# When do babies stop using play mat/gym??



## sunshine114

LO has always enjoyed his playmat but as he is getting longer he is starting to physically outgrow it, and I'm wondering about getting him the fisher price rainforest one for Christmas as it is bigger and it looks like there is more for LO to interact with as he grows than the one he currently has. My question is would it be worth it? Is he likely to use it for much longer? He uses his one now every day.


----------



## binxyboo

i have a large colourful one from Ikea.
i can't post pics just yet as I m on my phone.


----------



## sunshine114

binxyboo said:


> i have a large colourful one from Ikea.
> i can't post pics just yet as I m on my phone.

Does he still use it lots?


----------



## Natnee

Well we've not used ours for weeks, as Belle has been sitting unaided since 22 weeks. I had been just sitting her on the floor on a blanket with toys.... until the other day I realised her play mat came apart. So the 'over head' bit came off. So now she has the mat part to sit on, which has a few things on it she can interact with (mirror, crinkly noises, squeaker) 

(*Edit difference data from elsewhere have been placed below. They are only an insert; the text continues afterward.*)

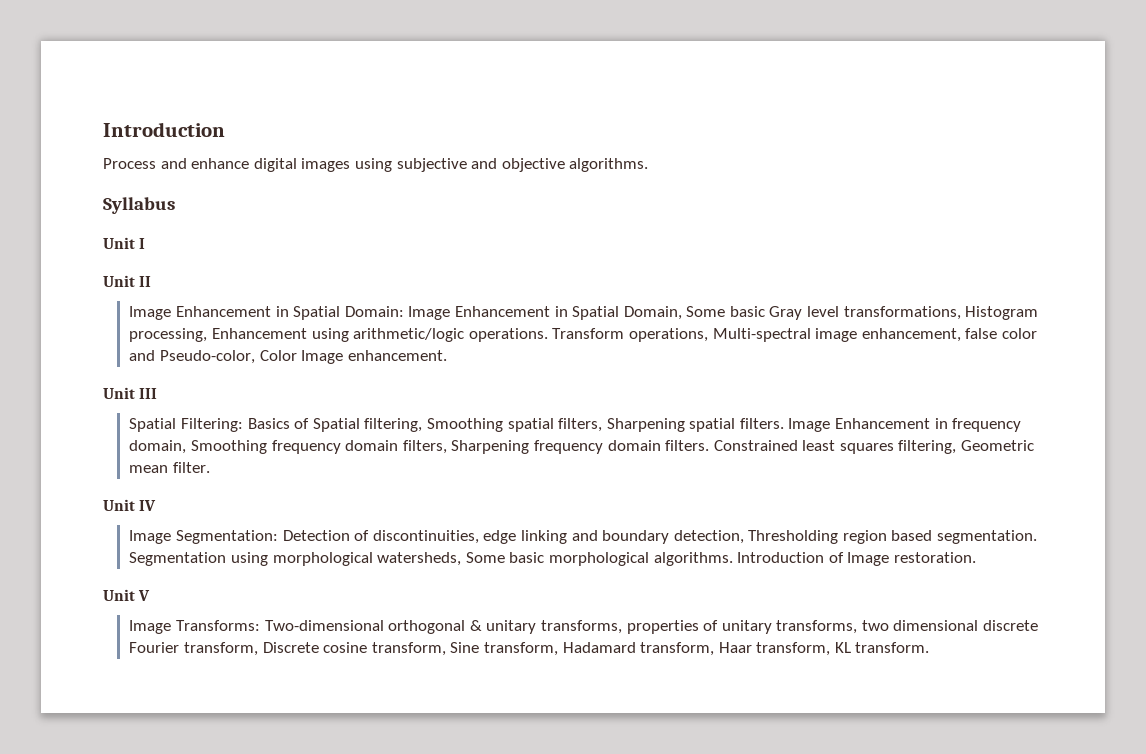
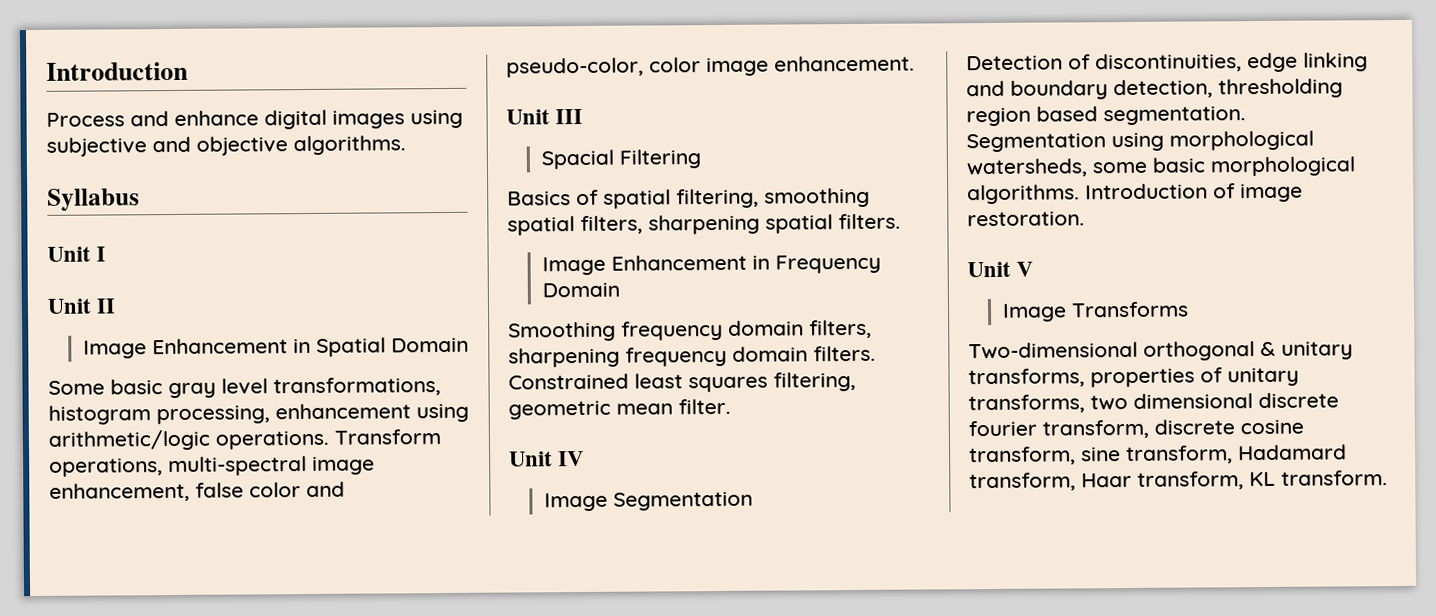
[344,306,803,320] Domain: Image Enhancement in Spatial Domain, Some basic Gray -> [390,337,469,353] [48,379,216,399] Domain // Some basic gray
[965,306,1039,320] [129,328,307,342] Histogram processing, Enhancement -> [48,403,411,425] histogram processing, enhancement
[712,328,811,342] Multi-spectral -> [168,456,307,477] multi-spectral
[159,350,344,364] Pseudo-color, Color Image -> [506,57,769,78] pseudo-color, color image
[129,418,503,432] Spatial Filtering: Basics of Spatial filtering, Smoothing -> [540,149,701,170] [507,187,870,209] Spacial Filtering // Basics of spatial filtering, smoothing
[606,418,685,432] Sharpening -> [648,214,760,235] sharpening
[788,418,1022,432] [129,440,187,454] Image Enhancement in frequency domain, -> [541,254,881,276] [541,282,620,298] // Image Enhancement in Frequency Domain //
[451,440,530,454] Sharpening -> [508,347,620,368] sharpening
[961,440,1035,451] Geometric -> [508,400,611,420] geometric
[175,530,278,544] Segmentation: -> [612,491,753,511] Segmentation //
[748,530,839,544] Thresholding -> [1218,78,1343,99] thresholding
[465,552,505,563] Some -> [1092,161,1148,174] some
[847,552,890,566] Image -> [1240,183,1303,203] image
[175,620,260,631] Transforms: -> [1070,301,1189,318] Transforms //
[129,642,319,656] Fourier transform, Discrete -> [968,419,1235,439] fourier transform, discrete
[450,642,480,653] Sine -> [1081,447,1121,462] sine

So, I think depends on when your LO wil start sitting, how much you are prepared to pay, but also might be worth seeing if you can get one that comes apart so you can continue using the mat even after outgrowing the over head bit, iykwim!


----------



## sunshine114

Natnee said:


> Well we've not used ours for weeks, as Belle has been sitting unaided since 22 weeks. I had been just sitting her on the floor on a blanket with toys.... until the other day I realised her play mat came apart. So the 'over head' bit came off. So now she has the mat part to sit on, which has a few things on it she can interact with (mirror, crinkly noises, squeaker)
> 
> So, I think depends on when your LO wil start sitting, how much you are prepared to pay, but also might be worth seeing if you can get one that comes apart so you can continue using the mat even after outgrowing the over head bit, iykwim!

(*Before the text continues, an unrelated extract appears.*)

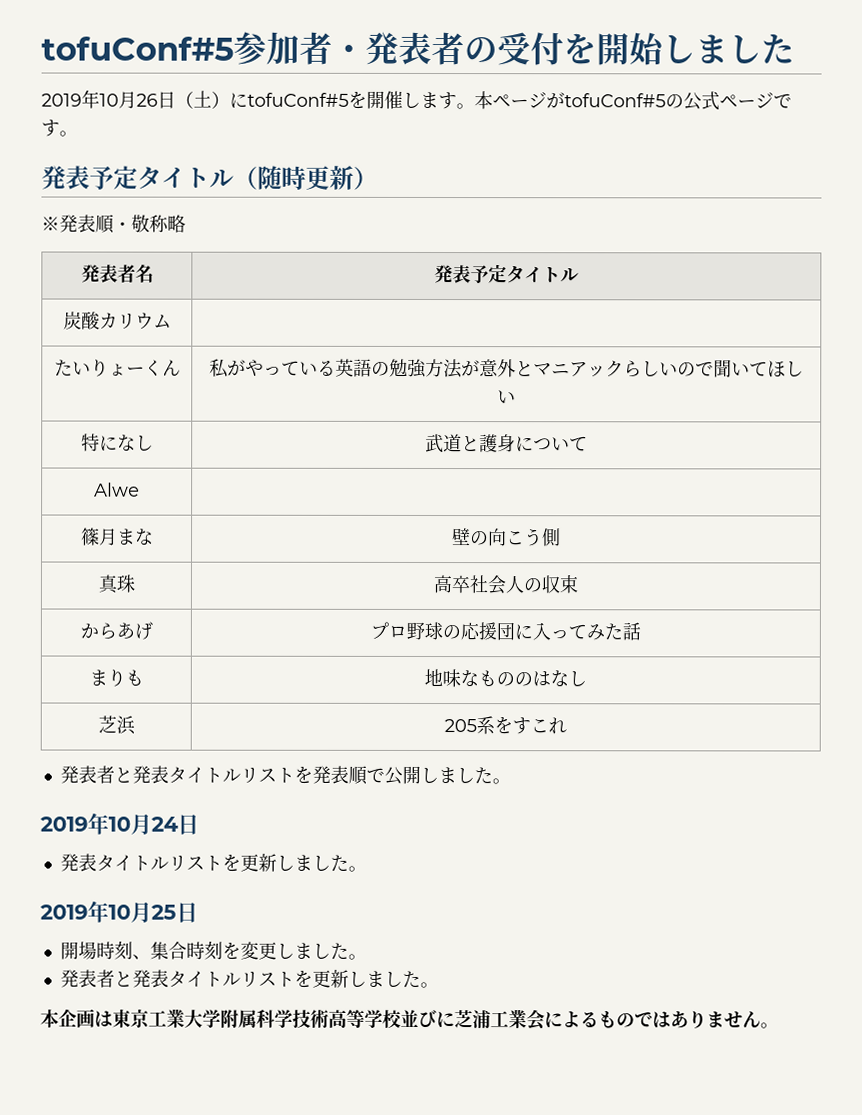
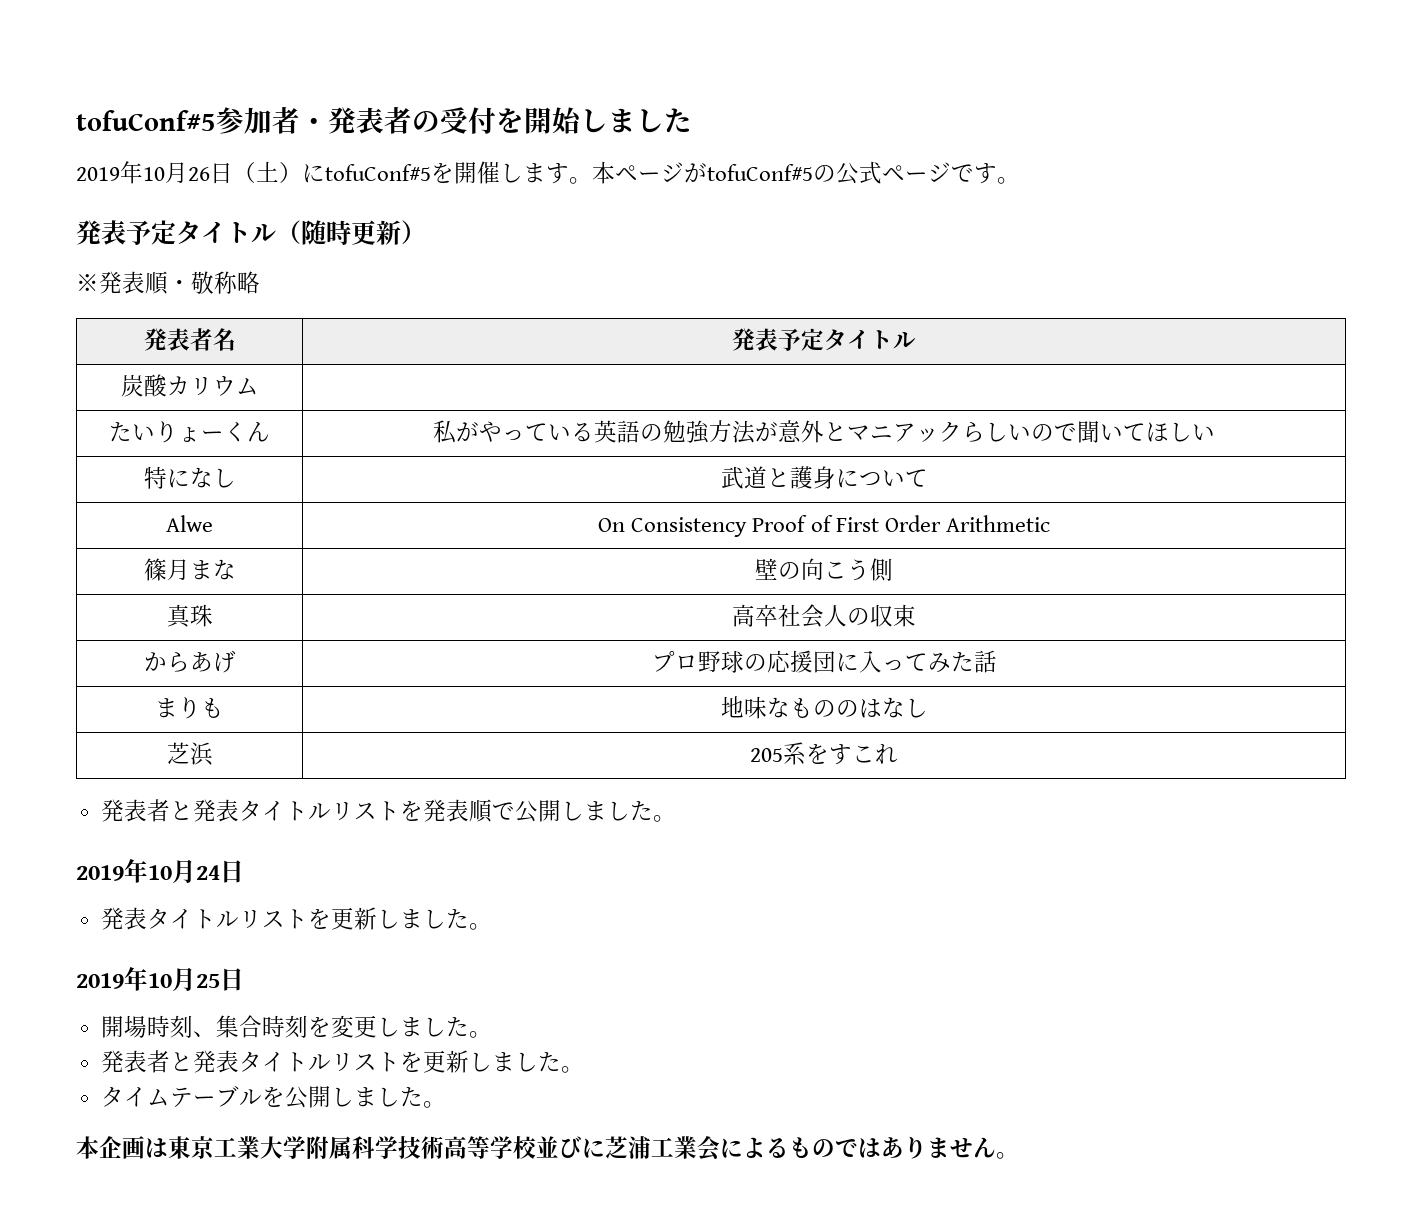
(140, 489) none -> [598,515,1050,537] On Consistency Proof of First Order Arithmetic
(439, 985) none -> [100,1086,446,1109] // タイムテーブルを公開しました。

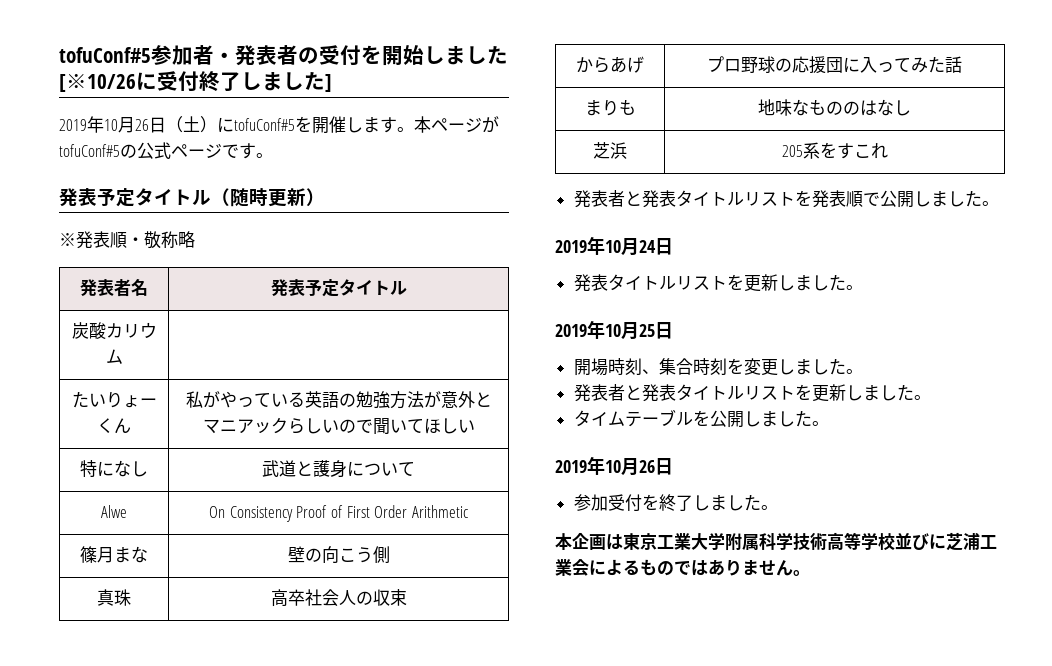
(692, 120) none -> [59,71,332,92] [※10/26に受付終了しました]
(446, 1104) none -> [555,456,673,476] [573,494,778,512] // 2019年10月26日 // 参加受付を終了しました。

Thanks for that, I don't think it will be long before he is sitting, he's almost there now... Hmmmm back to the drawing board, need to think of something else for christmas


----------



## Szaffi

She used it until she was able to constantly roll off of it and discover things - about 5-6 months old, tops.


----------



## polo_princess

Id say 5-6 months is when most grow out of them :)


----------



## binxyboo

sunshine114 said:


> binxyboo said:
> 
> 
> i have a large colourful one from Ikea.
> i can't post pics just yet as I m on my phone.
> 
> Does he still use it lots?Click to expand...

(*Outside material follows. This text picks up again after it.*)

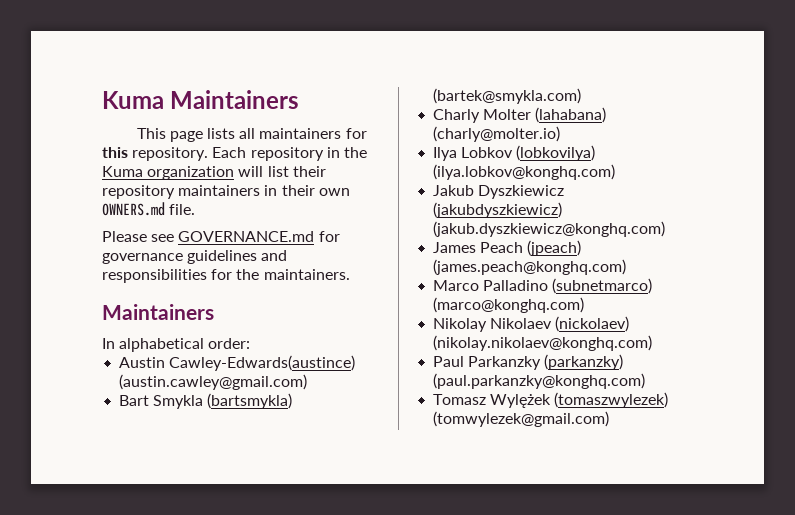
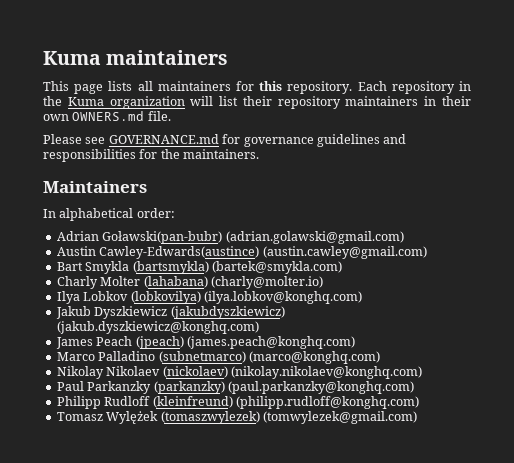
[102,90,300,109] Kuma Maintainers -> [43,50,229,65] Kuma maintainers
(251, 343) none -> [56,231,404,244] // Adrian Goławski(pan-bubr) (adrian.golawski@gmail.com)
(646, 381) none -> [56,396,419,409] // Philipp Rudloff (kleinfreund) (philipp.rudloff@konghq.com)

everyday. It doesn't have thee gym attachements. It is just a big playmat. We sit on it in th lounge with his toys.


----------



## ellie27

Once LO can roll or sit up on their own they will not be as interested. I would not buy the other one!:flower:


----------



## scq09

My LO really doesnt like her playmat anymore. She goes on it for about 10 minutes a day but then starts crying until I take her off. I am thinking about taking off the toys over head and just using the mat.


----------



## sunshine114

Thanks for the advice, I'll have a look round for something else instead x


----------



## hannahR

Hazel stopped liking hers a few weeks ago. ( She is 22 weeks now) She would rather sit in her bouncy chair or bumbo! xx


----------



## GingerNut

DD is 21.5 weeks and has the rainforest one. She still likes lying in it for ages, but if I hold her sitting up in it she likes that too as it's a different perspective. I'd say she'll be using it till she can crawl.

My friend's DS loved it too when he visited, till he crawled and found better things to do! Even at 10 months, he'd explore it.


----------



## lauzliddle

Molly hasn't played with hers for about 2 months since she started rolling over and is now sitting unaided so I have now passed it on to my sister for her LO :)


----------



## hivechild

Ronan still plays with his at 9+ months. He doesn't lay on it or anything but he sits and likes to figure out the toys and bars and listen to the music, and then to tip the whole thing over onto his head...:rolleyes:


----------



## Sugarmuppet

I bought Gaby the ikea one yesteday. Its great! Wish we had bought it ages ago! 

https://www.ikea.com/gb/en/catalog/products/90132732


----------



## katy1310

Sophie's 8 months but should just be 5 months (we go by 5 months for developmental milestones) and she still likes her mat. We had to get her a bigger one with more things to keep her occupied because the first one she had only had about 4 toys on it and she was getting bored. She is still pretty small (still in 0-3 month clothes) so size isn't an issue...she does roll off it but still loves to play with the things on it when she rolls back on again! We also sit her in her bumbo so she can sit and bat at the toys that hang.


----------



## bbyno1

I have the rain forest one and Aliyah is very nearly too tall for it already (but she is a long baby lol) once she is fully sitting up i don't think she will be in the slight bit interested and that will be weeks away i think x


----------